# Beach RV grounds near galveston/surfside



## ccash (Apr 18, 2013)

After toying around with all options we went back to Galveston state park... the bayside is actually a hidden secret.. it is beautiful. We were going to try jamaica beach rv because of their pool but they all stay so booked! Anything in surfside or around that is good? We got new camper and are trying it as many times as possible!


----------



## Hookem-Guy81 (Apr 3, 2013)

Hey ccash, sorry for a late reply, but been camping and fishing last two weekends. I was at Jamaica Beach RV last weekend in June and Lake Conroe this weekend, both fishing and camping and hanging out. The only RV parks I know of and use are Jamaica Beach RV, GISP, and San Luis Pass Park. Dellanura RV is closer to Seawall and on the beach like the beach side of GISP. I have never stayed on Bay Side of GISP. I did not know they had RV spots on that side. I always thought it was tent only, but I have not used GISP in a few years.
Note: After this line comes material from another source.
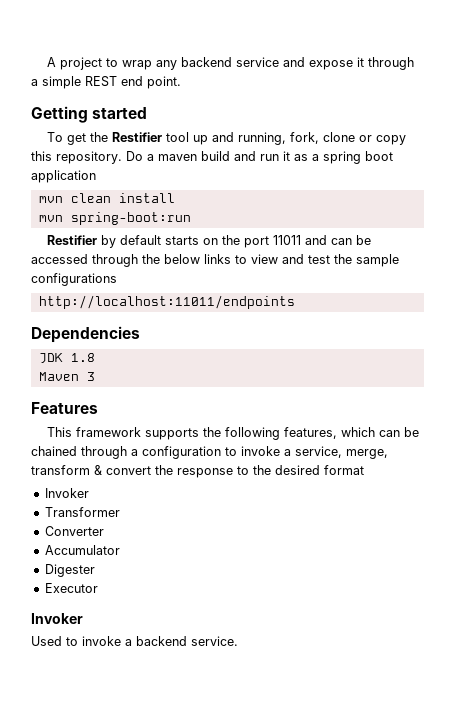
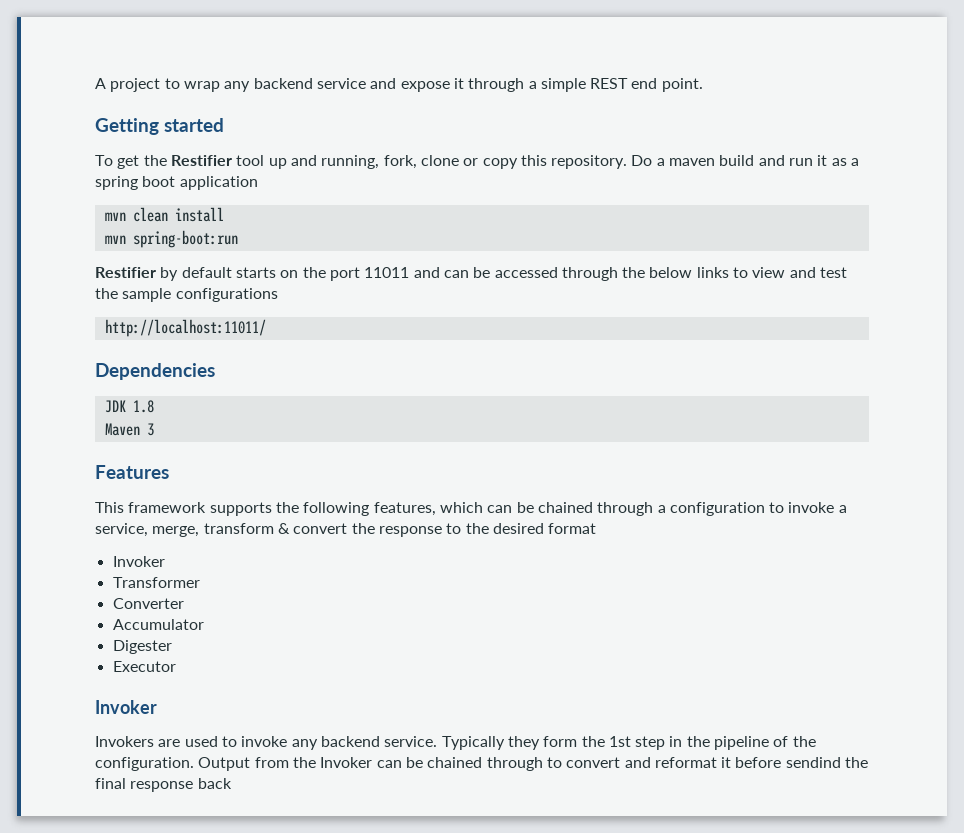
[38,295,295,309] http://localhost:11011/endpoints -> [104,319,266,337] http://localhost:11011/
[31,636,132,646] Used to invoke a -> [95,736,318,750] Invokers are used to invoke any
(238, 641) none -> [441,736,816,750] [95,757,869,771] [95,778,232,792] Typically they form the 1st step in the pipeline of the configuration. Output from the Invoker can be chained through to convert and reformat it before sendind the final response back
I fish bay side of SLP or beach front near Water Tower, so I stay near both mostly at JBRV or SLPP.


----------



## ShadMan (May 21, 2004)

Camping on the beach is free.


----------



## ccash (Apr 18, 2013)

All of the signs on Galveston's beaches now say no overnight camping.. although I see tents and campers.. i just wonder how this is enforced..


----------



## ShadMan (May 21, 2004)

I was referring to Surfside. I don't know if you can camp on the beach in Galveston or not. In Surfside you definitely can.


----------



## sqwaby (Aug 4, 2005)

If you are by yourself camping on surfside beach I would be packin.


----------